So it can continue to expand its reach and power, Facebook has pushed for high user growth outside the U.S. and Western Europe. But as it expanded into less familiar parts of the world, the company systematically failed to address or even anticipate the unintended consequences of signing up millions of new users without also providing staff and systems to identify and limit the spread of hate speech, misinformation and calls to violence.
Backed into a corner with hard evidence from leaked documents, the company has doubled down defending its choices rather than try to fix its problems.
“We do not and we have not prioritized engagement over safety," Monika Bickert, Facebook’s head of global policy management, told the AP this month following congressional testimony from Haugen.
Amid the Capitol riot, Facebook faced its own insurrection
For weeks, Jan 6. riot participants had vowed — on Facebook itself — to stop Congress from certifying Joe Biden’s election victory with little response from the company.
Yet when the insurrection finally broke out, Facebook seemed as surprised as anyone else, leading employees to vent their frustration over what some saw as the company's halting and inconsistent response to rising U.S. extremism.

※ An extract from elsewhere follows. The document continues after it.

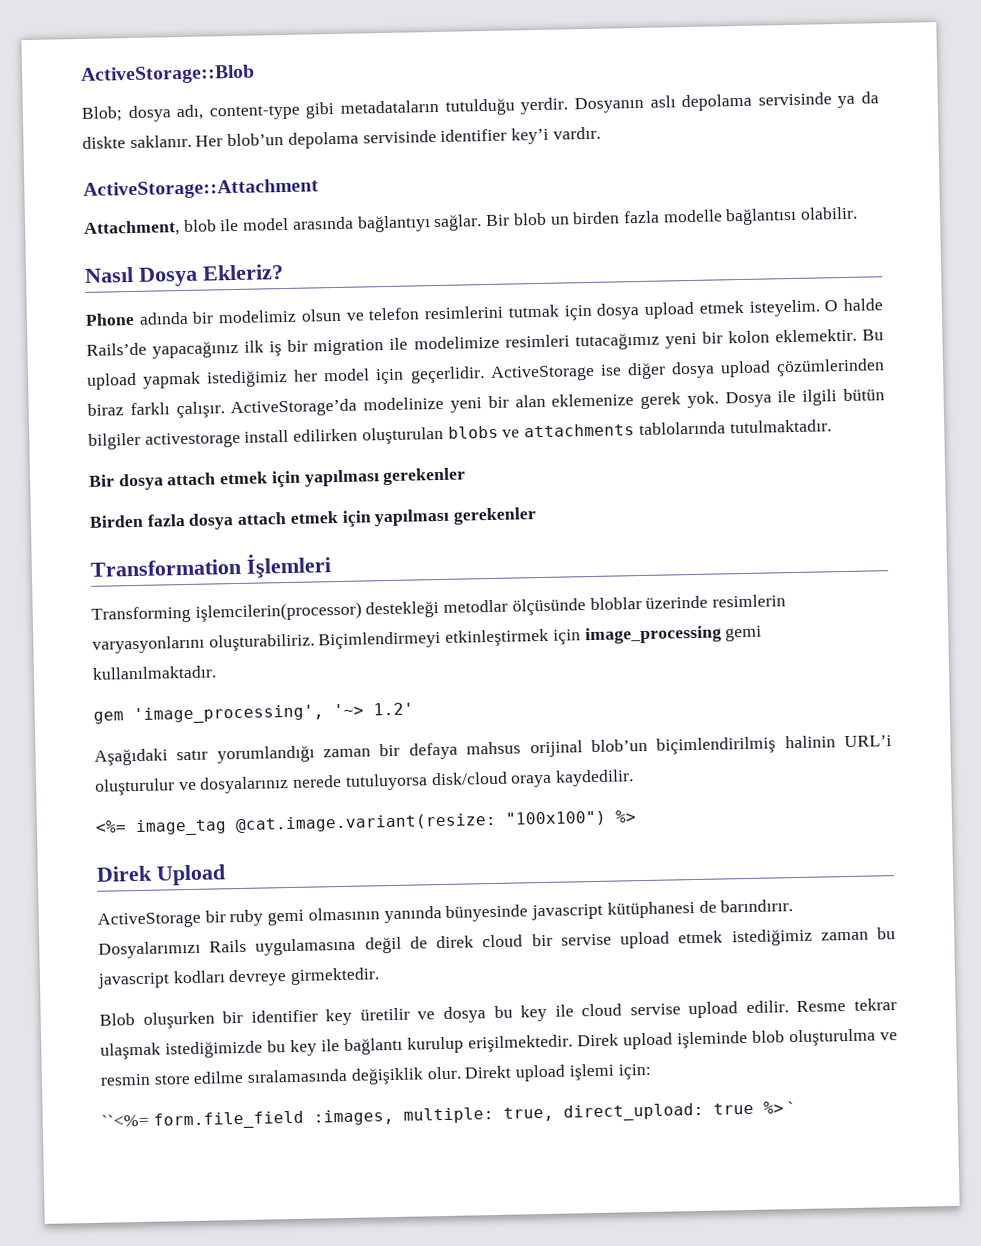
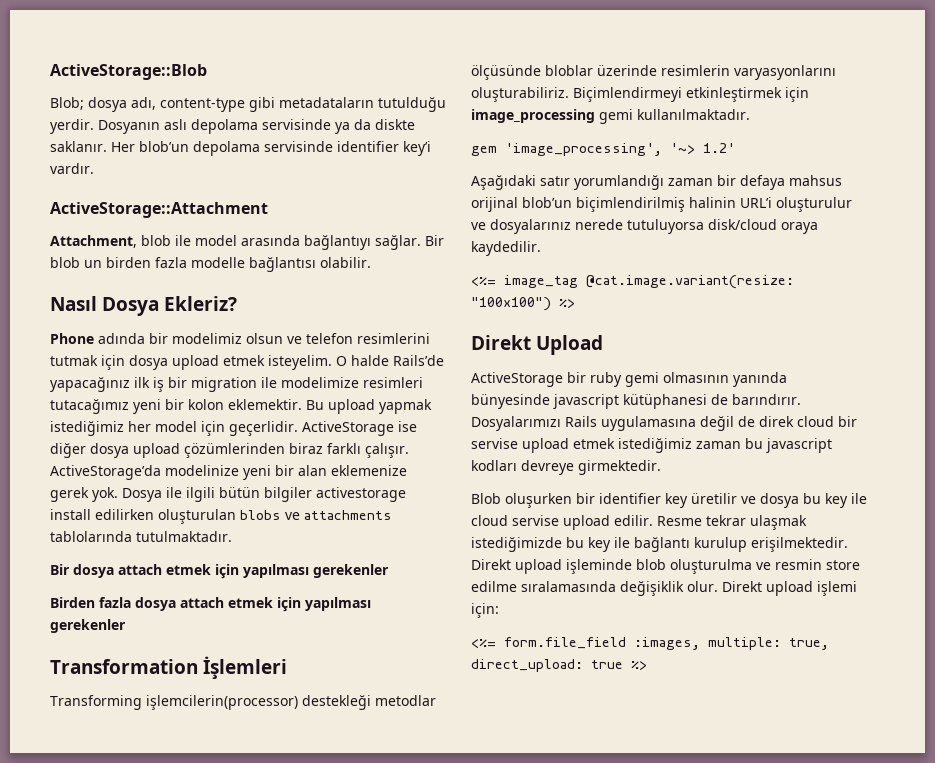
[96,865,153,882] Direk -> [471,335,531,350] Direkt
[577,1033,619,1047] Direk -> [471,559,511,570] Direkt
[101,1113,149,1127] ``<%= -> [471,639,496,648] <%=
[787,1101,795,1114] ` -> (647, 665) none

“Haven’t we had enough time to figure out how to manage discourse without enabling violence?” one employee wrote on an internal message board at the height of the Jan. 6 turmoil. “We’ve been fueling this fire for a long time and we shouldn’t be surprised it’s now out of control.”
What Facebook called “Break the Glass” emergency measures put in place on Jan. 6 were essentially a toolkit of options designed to stem the spread of dangerous or violent content that the social network had first used in the run-up to the bitter 2020 election. As many as 22 of those measures were rolled back at some point after the election, according to an internal spreadsheet analyzing the company's response.
An internal Facebook report following Jan. 6 faulted the company for having a “piecemeal” approach to the rapid growth of “Stop the Steal” pages, related misinformation sources, and violent and inciteful comments.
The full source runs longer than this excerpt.